■ Assignment: Make an exact copy of each entry, leaving out every picture.

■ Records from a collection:
--
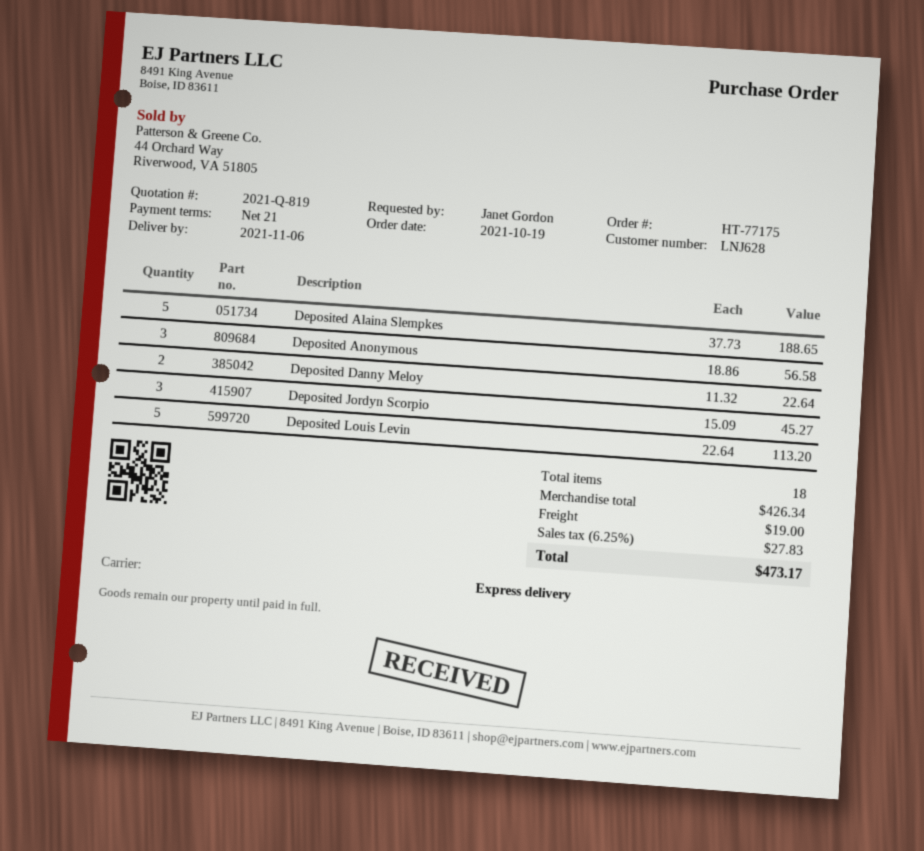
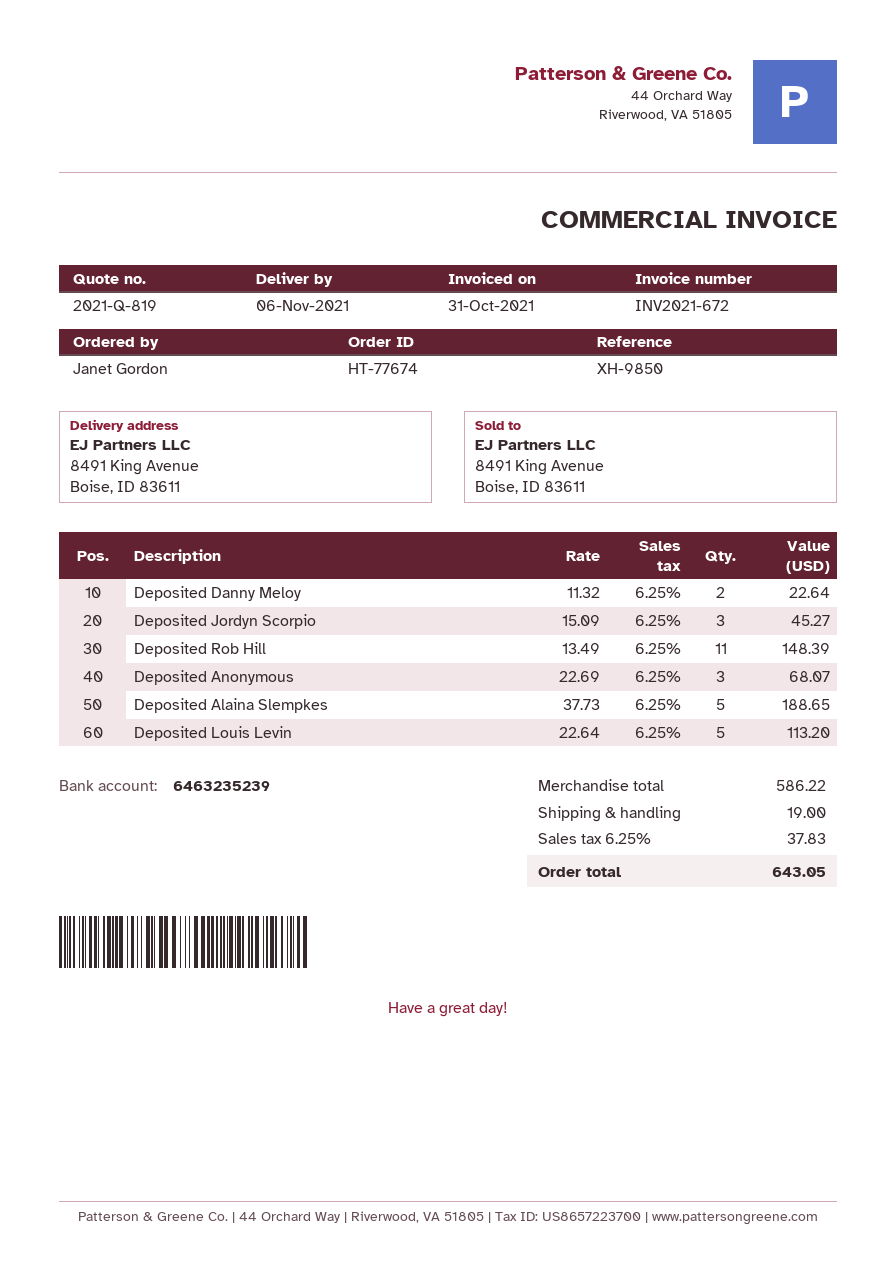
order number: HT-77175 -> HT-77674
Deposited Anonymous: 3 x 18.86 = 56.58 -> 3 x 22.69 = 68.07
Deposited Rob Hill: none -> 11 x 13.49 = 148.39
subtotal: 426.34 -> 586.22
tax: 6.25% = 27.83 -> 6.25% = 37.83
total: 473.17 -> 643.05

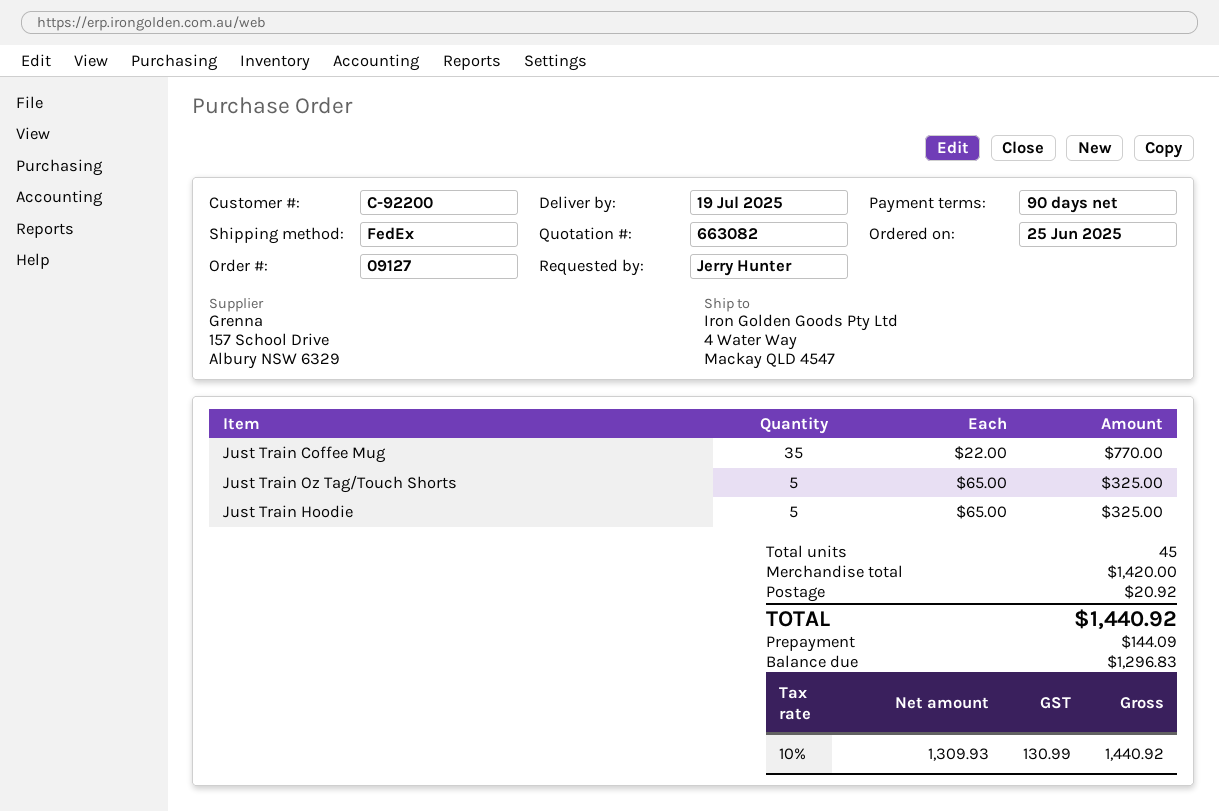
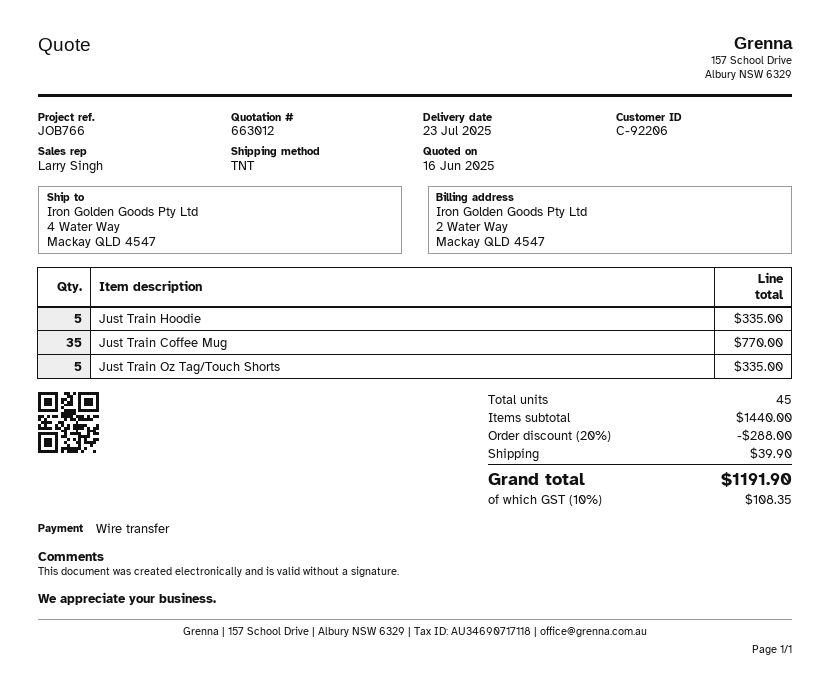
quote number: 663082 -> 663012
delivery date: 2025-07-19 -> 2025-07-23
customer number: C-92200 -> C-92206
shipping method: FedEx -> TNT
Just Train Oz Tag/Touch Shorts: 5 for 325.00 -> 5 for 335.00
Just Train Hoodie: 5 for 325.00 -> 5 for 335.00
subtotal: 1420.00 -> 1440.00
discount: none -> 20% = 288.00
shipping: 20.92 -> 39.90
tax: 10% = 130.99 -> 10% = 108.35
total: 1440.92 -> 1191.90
--
■ Exercise result:
order number: HT-77175 -> HT-77674
Deposited Anonymous: 3 x 18.86 = 56.58 -> 3 x 22.69 = 68.07
Deposited Rob Hill: none -> 11 x 13.49 = 148.39
subtotal: 426.34 -> 586.22
tax: 6.25% = 27.83 -> 6.25% = 37.83
total: 473.17 -> 643.05

quote number: 663082 -> 663012
delivery date: 2025-07-19 -> 2025-07-23
customer number: C-92200 -> C-92206
shipping method: FedEx -> TNT
Just Train Oz Tag/Touch Shorts: 5 for 325.00 -> 5 for 335.00
Just Train Hoodie: 5 for 325.00 -> 5 for 335.00
subtotal: 1420.00 -> 1440.00
discount: none -> 20% = 288.00
shipping: 20.92 -> 39.90
tax: 10% = 130.99 -> 10% = 108.35
total: 1440.92 -> 1191.90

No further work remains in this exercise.